Modification records
^^^^^^^^^^^^^^^^

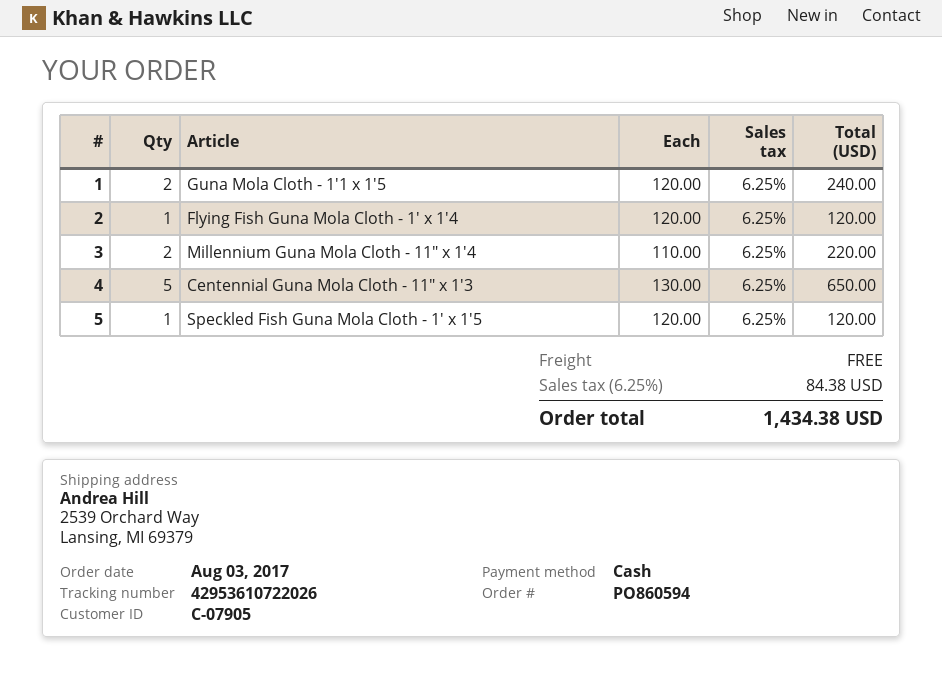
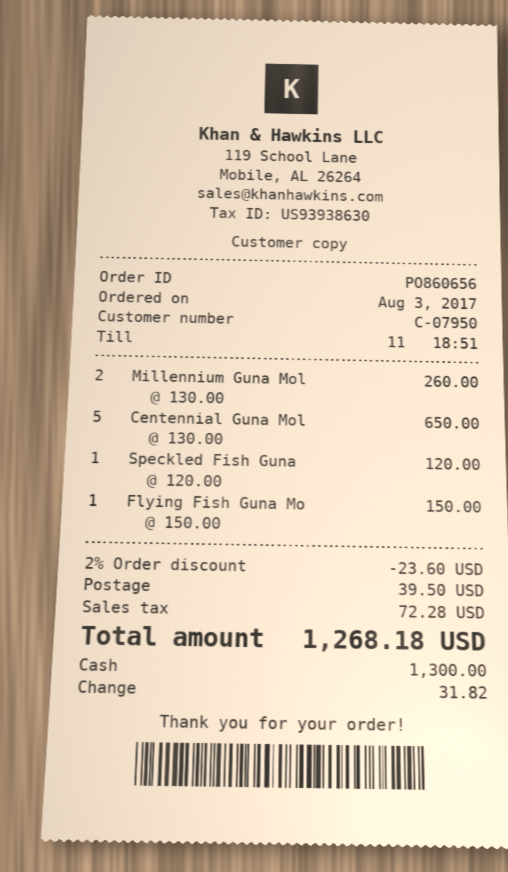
order number: PO860594 -> PO860656
customer number: C-07905 -> C-07950
Guna Mola Cloth - 1'1 x 1'5: 2 x 120.00 = 240.00 -> none
Flying Fish Guna Mola Cloth - 1' x 1'4: 1 x 120.00 = 120.00 -> 1 x 150.00 = 150.00
Millennium Guna Mola Cloth - 11" x 1'4: 2 x 110.00 = 220.00 -> 2 x 130.00 = 260.00
discount: none -> 2% = 23.60
shipping: 0.00 -> 39.50
tax: 84.38 -> 72.28
total: 1434.38 -> 1268.18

^^^^^^^^^^^^^^^^

◆ **Action item**
Extract every line of the records above that contains the word "number".

◆ **Problem solution**
order number: PO860594 -> PO860656
customer number: C-07905 -> C-07950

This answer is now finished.